> [WORK INSTRUCTION]
Below are records; extract exactly the lines from the one with "text: 39 ->" through the final line, including both, but drop the pictures.

> [LISTED RECORDS]
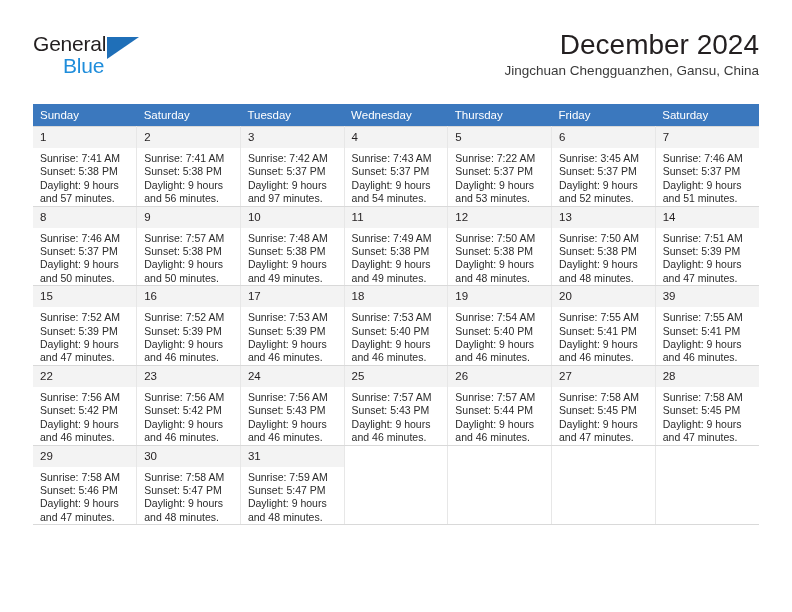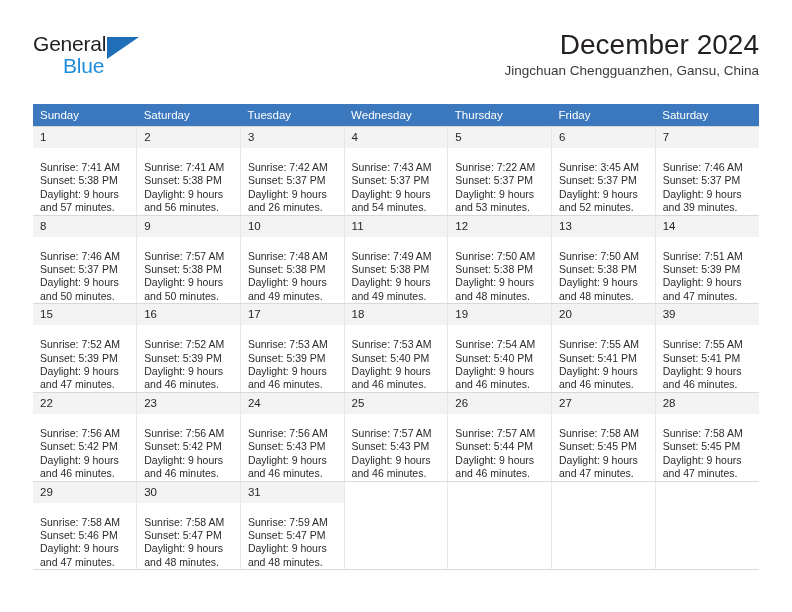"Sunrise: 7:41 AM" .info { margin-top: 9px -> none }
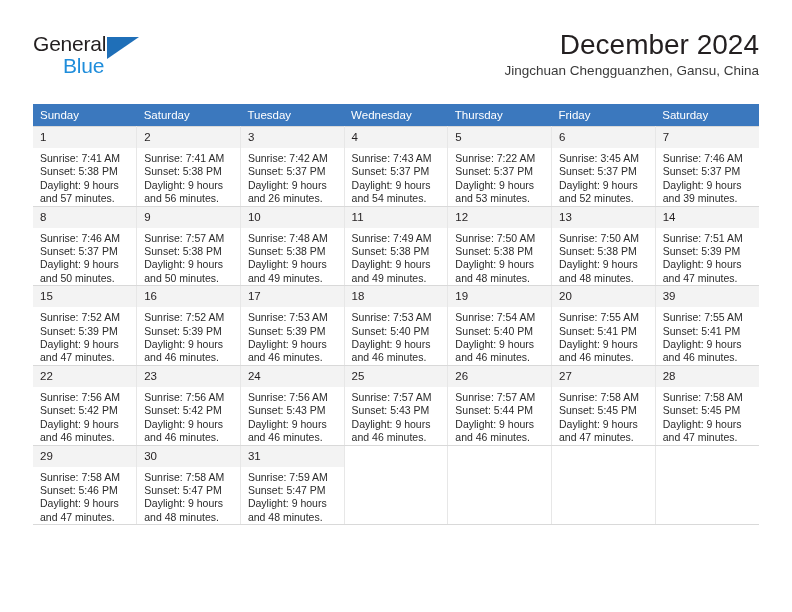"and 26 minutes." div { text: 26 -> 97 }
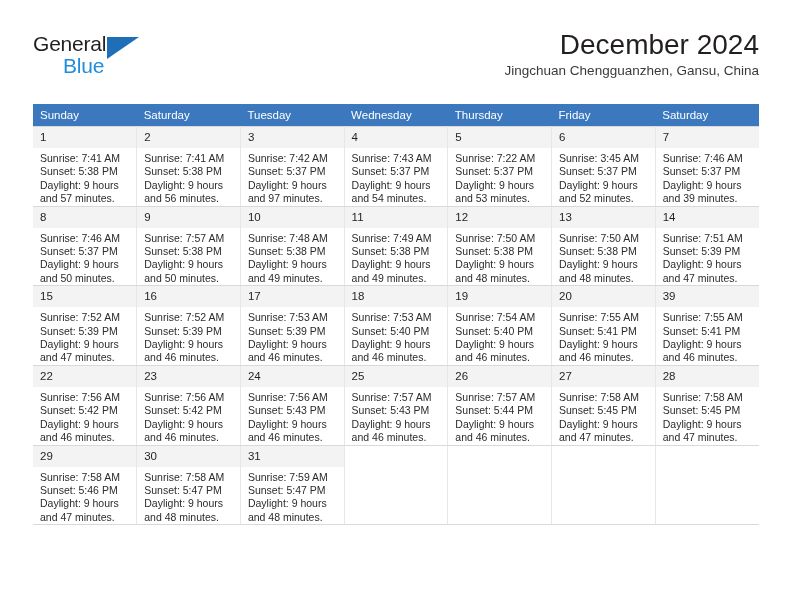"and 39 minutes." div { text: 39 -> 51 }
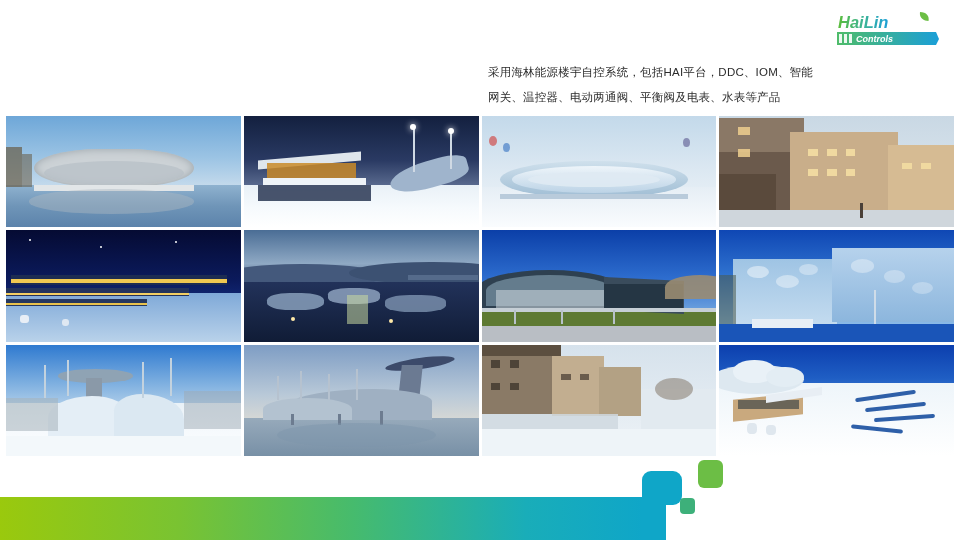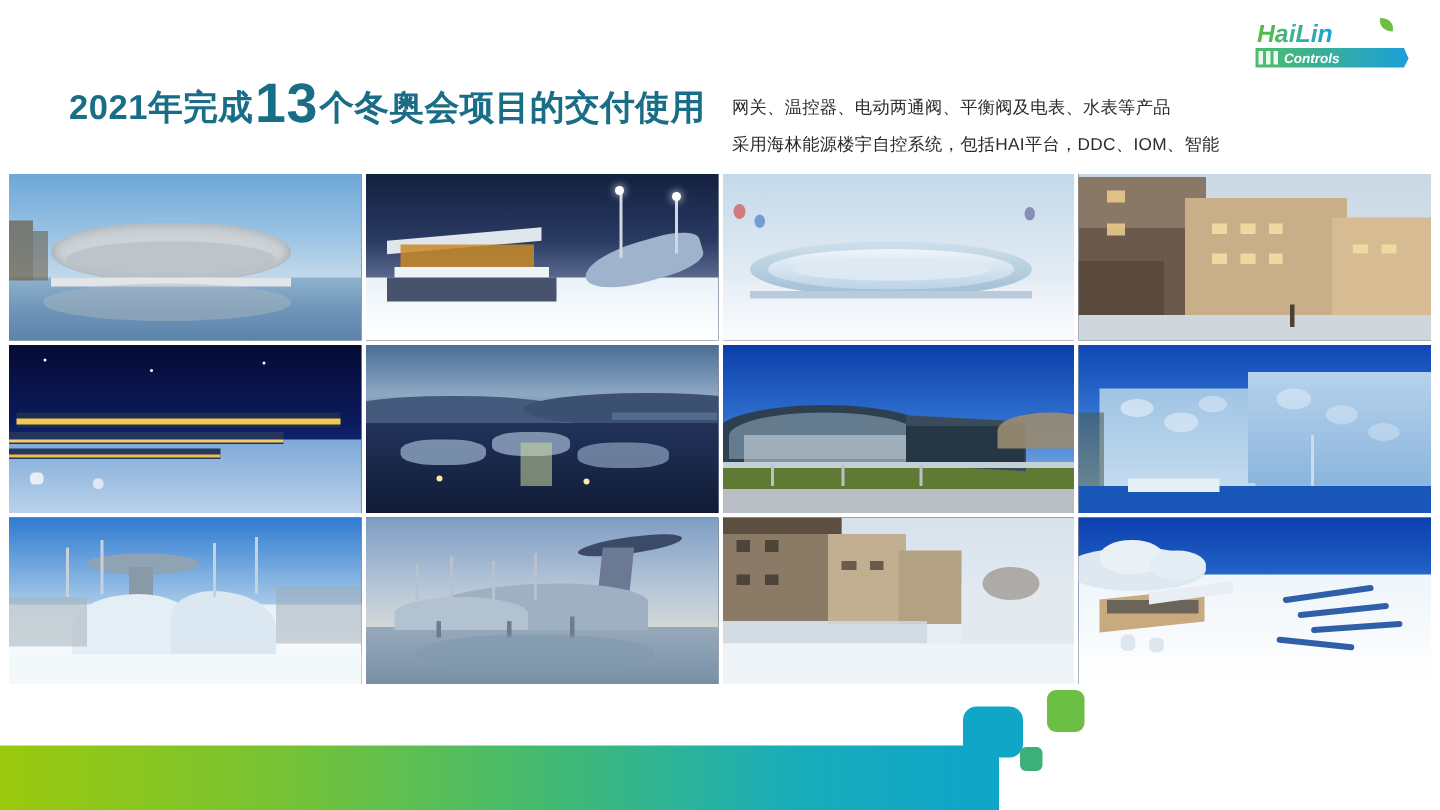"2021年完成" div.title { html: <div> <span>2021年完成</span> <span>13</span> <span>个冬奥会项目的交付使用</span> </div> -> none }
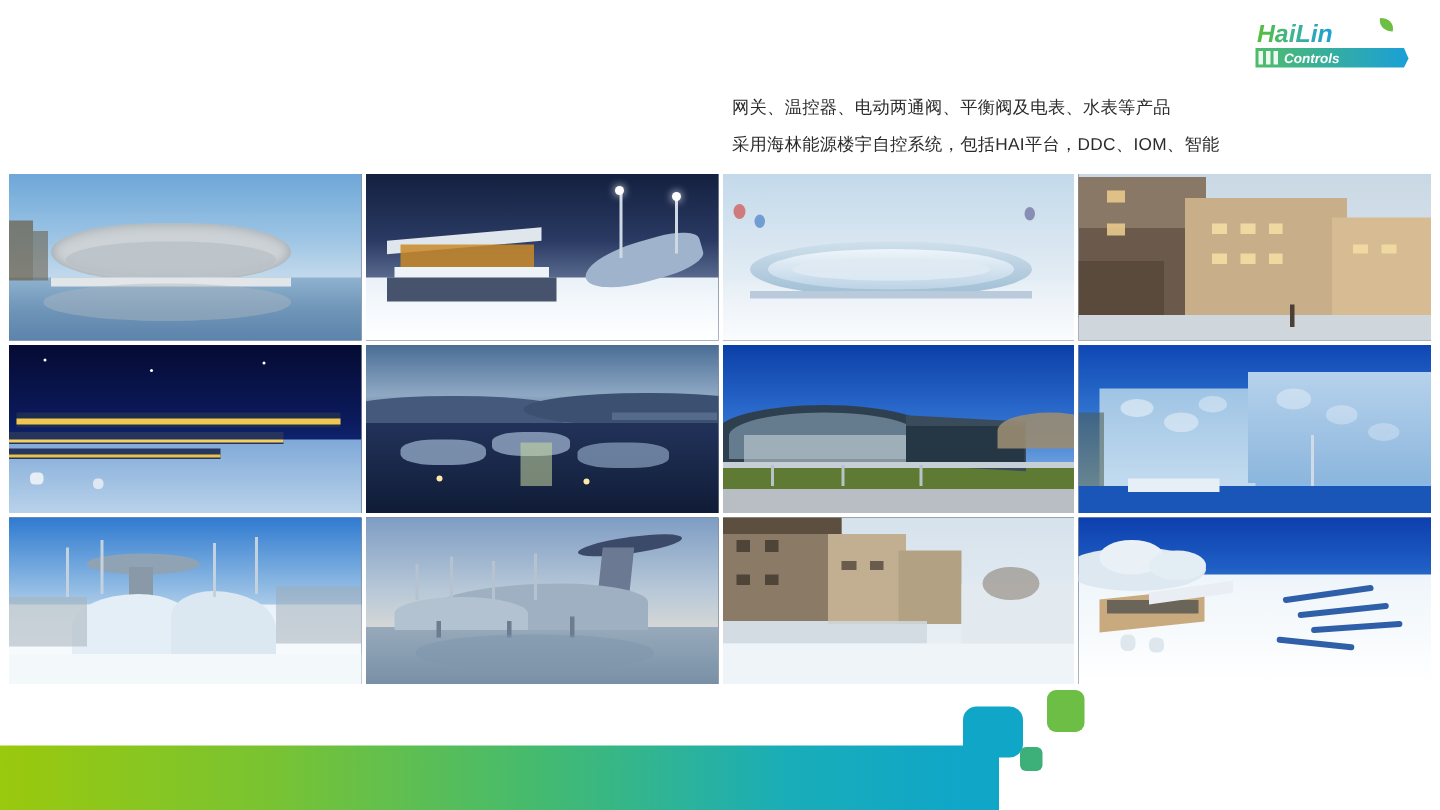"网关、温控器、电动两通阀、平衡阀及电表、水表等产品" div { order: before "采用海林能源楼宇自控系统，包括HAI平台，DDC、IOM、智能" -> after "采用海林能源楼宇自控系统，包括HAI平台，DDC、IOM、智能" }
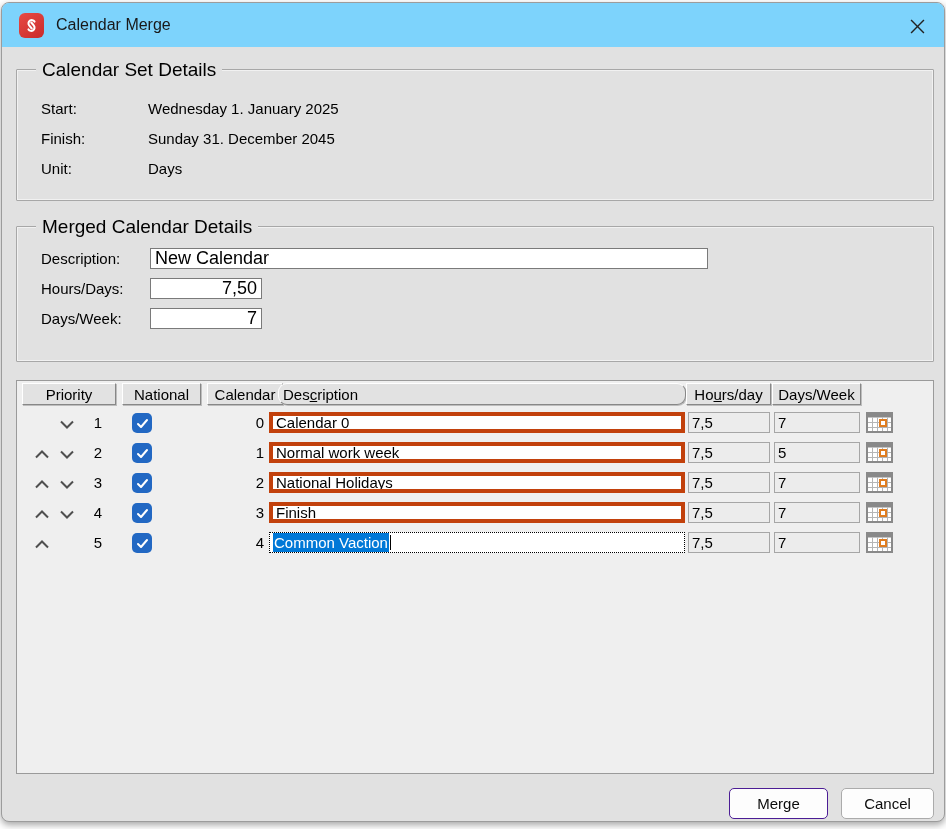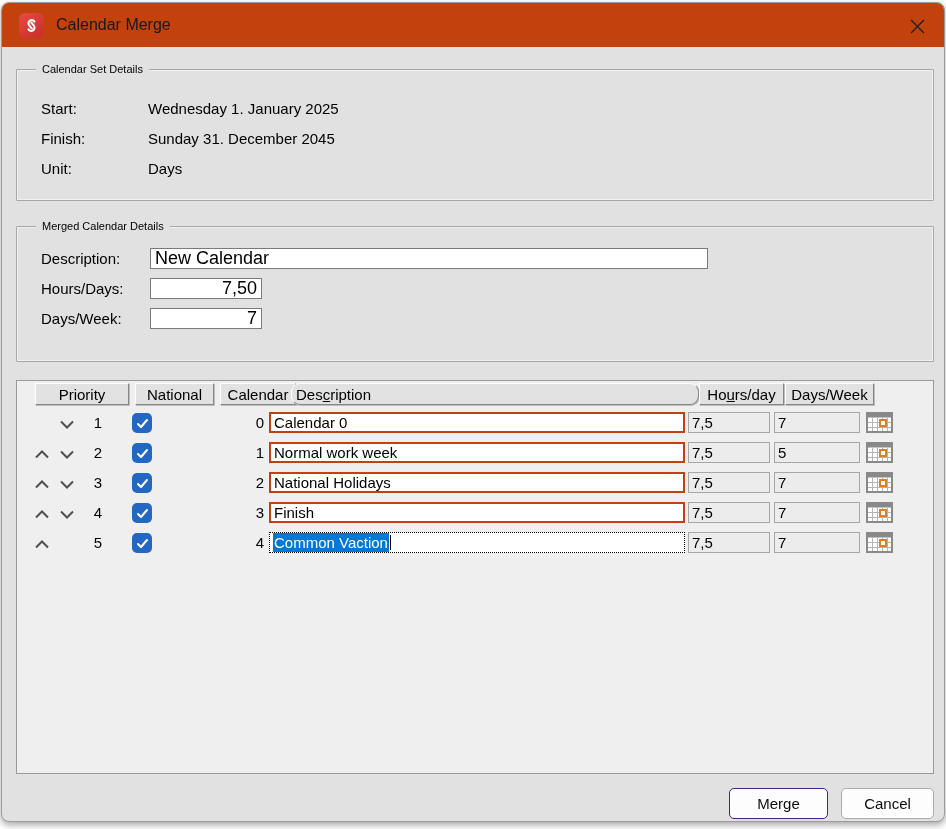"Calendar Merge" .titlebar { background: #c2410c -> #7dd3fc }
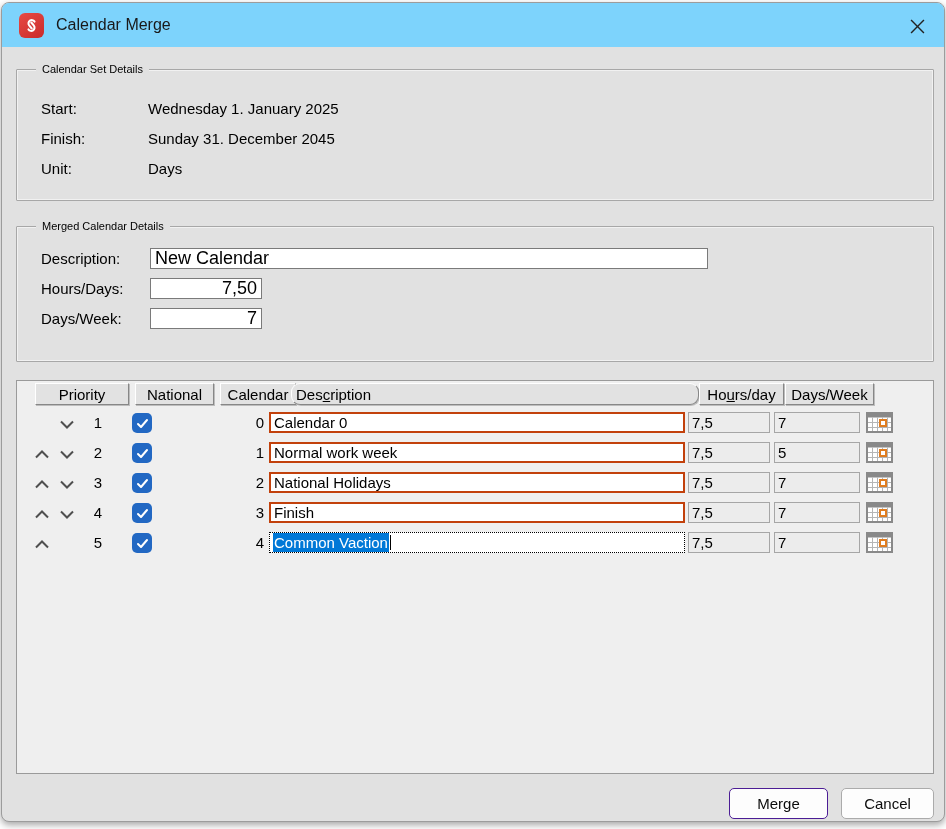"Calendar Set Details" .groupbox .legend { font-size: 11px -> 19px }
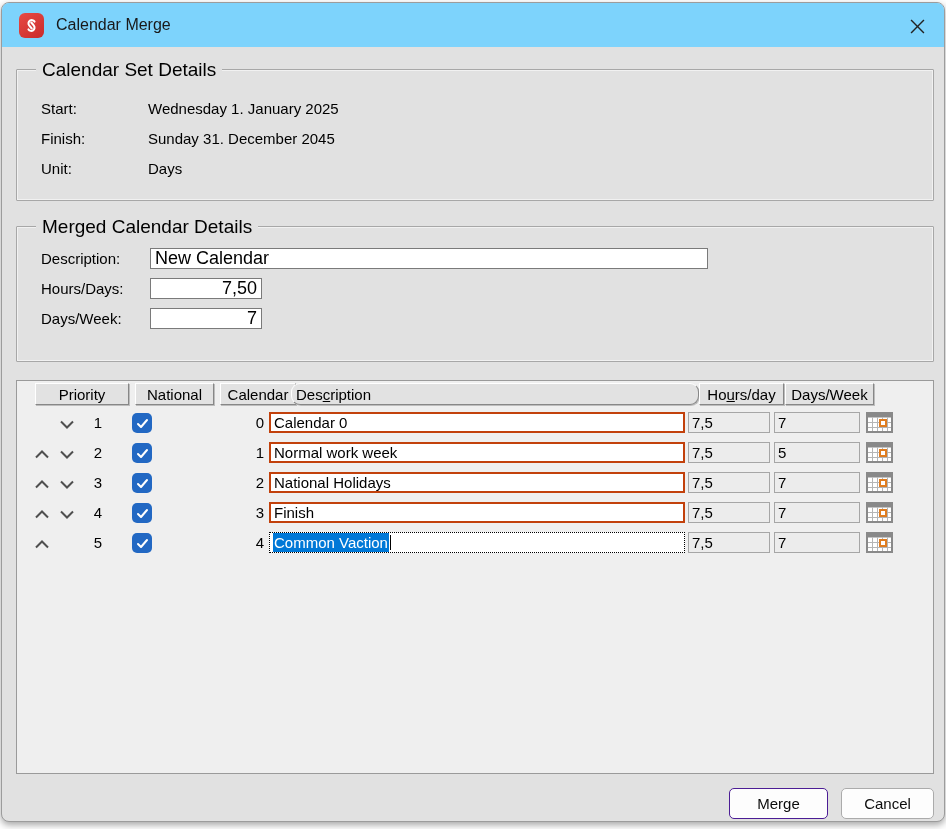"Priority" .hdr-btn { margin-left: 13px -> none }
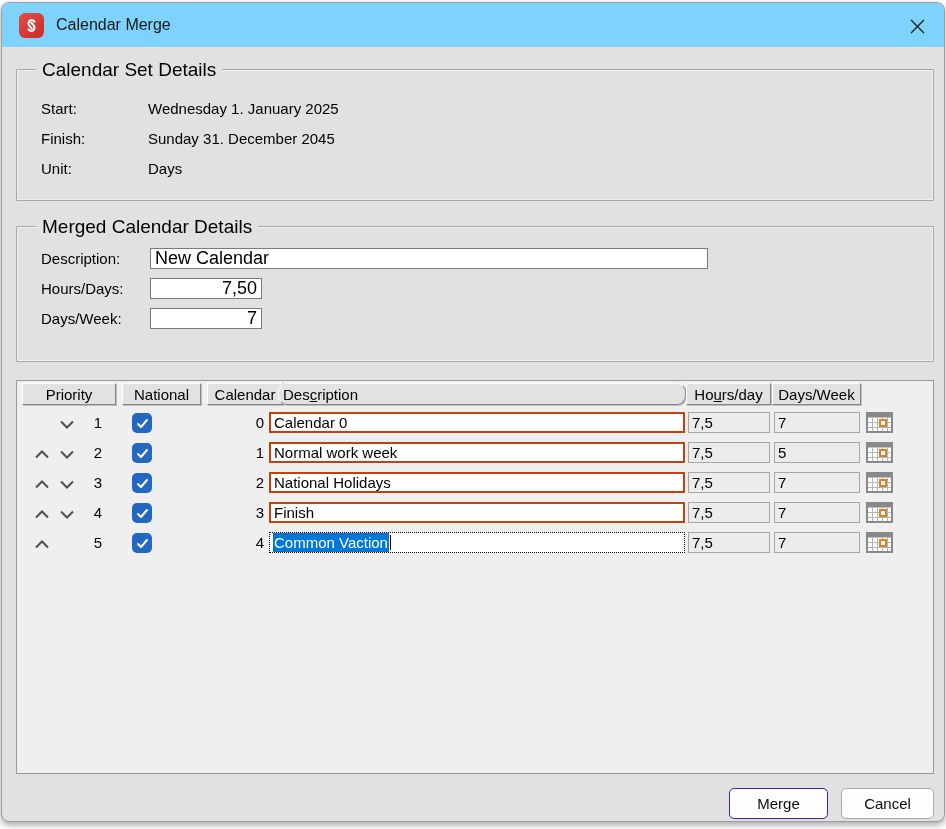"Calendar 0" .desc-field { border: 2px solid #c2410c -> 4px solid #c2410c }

> [EXERCISE RESULT]
"and 39 minutes." div { text: 39 -> 51 }
"2021年完成" div.title { html: <div> <span>2021年完成</span> <span>13</span> <span>个冬奥会项目的交付使用</span> </div> -> none }
"网关、温控器、电动两通阀、平衡阀及电表、水表等产品" div { order: before "采用海林能源楼宇自控系统，包括HAI平台，DDC、IOM、智能" -> after "采用海林能源楼宇自控系统，包括HAI平台，DDC、IOM、智能" }
"Calendar Merge" .titlebar { background: #c2410c -> #7dd3fc }
"Calendar Set Details" .groupbox .legend { font-size: 11px -> 19px }
"Priority" .hdr-btn { margin-left: 13px -> none }
"Calendar 0" .desc-field { border: 2px solid #c2410c -> 4px solid #c2410c }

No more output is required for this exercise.